Après une attaque des talibans pakistanais contre une école de Peshawar, où ils ont abattu plus de 100 enfants en décembre 2014, ces combattants se sont retrouvés dans le viseur de l'opinion publique et des autorités.

Le refus du mollah Aziz de condamner ce massacre a déclenché des protestations.

Des manifestants rassemblés devant la mosquée rouge à l'appel de M. Nasir, avocat de 28 ans, ont réclamé l'arrestation du mollah pour incitation à la haine. La mobilisation a fait boule de neige parmi une minorité de citadins laïcs, qui ont constitué un mouvement pour "Reconquérir le Pakistan" face à l'islamisme.

Un an après l'attaque de Peshawar, la campagne militaire contre le terrorisme a réussi à réduire le nombre de morts à son plus bas niveau depuis 2007 -- l'année de la brève insurrection menée par le mollah Aziz, qui a catalysé la création du mouvement taliban pakistanais.

- Déraciner la violence -

"Le pays n'avait aucune feuille de route pour lutter contre ces forces extrémistes, mais je crois qu'on a trouvé la voie", estime l'analyste de sécurité Imtiz Gul.

Mais selon M. Nasir, l'offensive n'a fait que détourner l'attention des racines de la violence.

"Le principal problème est l'extrémisme -- il faut une réforme des livres scolaires, des écoles coraniques, des campagnes de sensibilisation réduisant l'influence du clergé sur la société", estime-t-il.

Mais les autorités ont comme stratégie de maintenir l’ambiguïté -- pour limiter les vagues dans une République islamique qui s'est construite sur son identité musulmane, et se ménager des relais à l'étranger.

Des militants tels que la féministe Marci Sirmed accusent Islamabad de faire de la real politik en réprimant certains groupes -- par exemple ceux qui prêchent contre l'armée -- mais pas d'autres.

Islamabad, parrain historique des talibans afghans, est accusé par Kaboul de continuer à attiser l'insurrection en Afghanistan.
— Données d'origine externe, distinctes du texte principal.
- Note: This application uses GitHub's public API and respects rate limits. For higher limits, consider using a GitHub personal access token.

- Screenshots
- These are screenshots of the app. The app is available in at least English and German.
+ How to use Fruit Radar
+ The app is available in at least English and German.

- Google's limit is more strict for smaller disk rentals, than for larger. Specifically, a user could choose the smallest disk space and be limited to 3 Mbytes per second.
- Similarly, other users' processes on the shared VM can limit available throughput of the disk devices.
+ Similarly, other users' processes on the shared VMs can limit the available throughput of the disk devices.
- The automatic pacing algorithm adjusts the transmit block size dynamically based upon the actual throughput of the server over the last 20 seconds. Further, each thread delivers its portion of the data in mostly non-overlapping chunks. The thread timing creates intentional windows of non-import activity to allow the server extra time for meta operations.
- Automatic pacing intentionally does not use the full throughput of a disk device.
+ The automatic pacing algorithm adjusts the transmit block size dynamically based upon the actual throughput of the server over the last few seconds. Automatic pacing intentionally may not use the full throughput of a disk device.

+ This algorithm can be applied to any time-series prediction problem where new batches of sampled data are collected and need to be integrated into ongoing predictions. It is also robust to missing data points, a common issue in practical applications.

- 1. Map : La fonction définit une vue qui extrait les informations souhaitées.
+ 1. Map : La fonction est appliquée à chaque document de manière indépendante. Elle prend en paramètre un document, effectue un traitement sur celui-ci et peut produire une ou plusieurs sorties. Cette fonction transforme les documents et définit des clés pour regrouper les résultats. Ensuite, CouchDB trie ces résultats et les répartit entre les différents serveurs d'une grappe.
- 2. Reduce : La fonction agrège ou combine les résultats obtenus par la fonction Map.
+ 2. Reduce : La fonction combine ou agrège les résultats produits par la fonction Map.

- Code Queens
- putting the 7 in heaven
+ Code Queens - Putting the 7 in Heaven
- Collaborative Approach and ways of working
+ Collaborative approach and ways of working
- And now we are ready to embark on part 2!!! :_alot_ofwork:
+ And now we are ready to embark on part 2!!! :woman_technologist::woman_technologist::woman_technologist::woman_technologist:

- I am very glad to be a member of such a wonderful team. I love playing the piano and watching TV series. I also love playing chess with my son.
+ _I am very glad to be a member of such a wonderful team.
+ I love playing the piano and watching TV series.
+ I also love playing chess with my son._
Les autorités pakistanaises sont aussi accusées d'appuyer au Cachemire des groupes menant une guerre par procuration contre l'Inde voisine.

En outre émergent de nouvelles formes d'extrémisme.

En avril, une militante qui organisait dans son café des débats sur des sujets comme le féminisme ou les minorités a été abattue devant son établissement.

Le meurtre a été attribué à un "loup solitaire" diplômé, Saad Aziz, qui est aussi accusé d'avoir fomenté un attentat meurtrier contre un bus de chiites ismaéliens. L'incident illustre la nouvelle menace que représentent ces combattants auto-radicalisés, plus tournés vers le jihadisme international.

Cet assassinat a relancé le mouvement de "Reconquête du Pakistan", bien qu'il reste cantonné à la blogosphère.

La sénatrice d'opposition Sherry Rehman estime que le Pakistan a désormais la volonté d'agir, mais doit encore définir la façon.

"Nous avons enfin mobilisé les volontés" contre les groupes islamistes armés, souligne l'élue.

"Mais nous devons sérieusement nous pencher sur ça ces dix prochaines années: comment peut-on s'assurer que cela aille de pair avec une lutte contre l'extrémisme".

"On ne peut se contenter de lutter seulement contre le terrorisme".